Writing a Task Generator¶
A task generator is any executable (script, binary, etc.) that prints valid JSON to stdout. The JSON must match the Task JSON Format — typically the wrapped object form {"tasks": [...]}, optionally with top-level env: / env_groups:.
This page shows generator skeletons in several languages. Each example produces a simple parameter sweep that you can adapt.
Python¶
#!/usr/bin/env python3
"""Generate tasks for ScriptHut."""
import argparse
import json
def main():
parser = argparse.ArgumentParser()
parser.add_argument("--count", type=int, default=5)
parser.add_argument("--partition", default="normal")

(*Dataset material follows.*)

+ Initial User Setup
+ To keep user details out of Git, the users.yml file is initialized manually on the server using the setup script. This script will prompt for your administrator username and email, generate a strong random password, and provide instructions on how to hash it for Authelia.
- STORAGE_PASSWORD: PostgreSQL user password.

args = parser.parse_args()
tasks = []
for i in range(1, args.count + 1):
tasks.append({
"id": f"task-{i:03d}",
"name": f"Task {i}",
"command": f"python process.py --index {i}",
"partition": args.partition,
"cpus": 2,
"memory": "8G",
"time_limit": "2:00:00",
})
print(json.dumps({"tasks": tasks}, indent=2))

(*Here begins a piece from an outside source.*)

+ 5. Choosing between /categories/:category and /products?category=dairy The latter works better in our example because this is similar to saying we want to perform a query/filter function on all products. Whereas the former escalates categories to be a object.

if __name__ == "__main__":
main()
Configure in scripthut.yaml:
workflows:
- name: batch-processing
backend: hpc-cluster
command: "python /path/to/generate_tasks.py --count 20 --partition gpu"
max_concurrent: 5
description: "Batch processing pipeline"
Bash¶
#!/bin/bash
# Generate tasks as JSON using heredoc
cat <<'EOF'
{
"tasks": [
{
"id": "step-1",
"name": "Download",
"command": "wget https://example.com/data.csv",
"time_limit": "00:30:00"
},
{
"id": "step-2",
"name": "Process",
"command": "python process.py data.csv",
"deps": ["step-1"],
"cpus": 4,
"memory": "16G"
}
]
}
EOF
Static JSON File¶
The simplest approach — just cat a pre-existing JSON file:
workflows:
- name: static-tasks
backend: hpc-cluster
command: "cat /shared/tasks/my_pipeline.json"
description: "Run predefined pipeline"
Julia¶
#!/usr/bin/env julia
using JSON
tasks = [
Dict(
"id" => "sim-$i",
"name" => "Simulation $i",
"command" => "julia run_sim.jl --seed $i",
"partition" => "normal",
"cpus" => 4,
"memory" => "8G",
"time_limit" => "6:00:00",
"env" => [Dict("include" => ["julia-1.10"])]
)
for i in 1:10
]
println(JSON.json(Dict("tasks" => tasks), 2))
R¶
#!/usr/bin/env Rscript
library(jsonlite)
tasks <- lapply(1:10, function(i) {
list(
id = sprintf("analysis-%03d", i),
name = sprintf("Analysis %d", i),
command = sprintf("Rscript run_analysis.R --chunk %d", i),
partition = "normal",
cpus = 1,
memory = "4G",
time_limit = "1:00:00"
)
})
cat(toJSON(list(tasks = tasks), auto_unbox = TRUE, pretty = TRUE))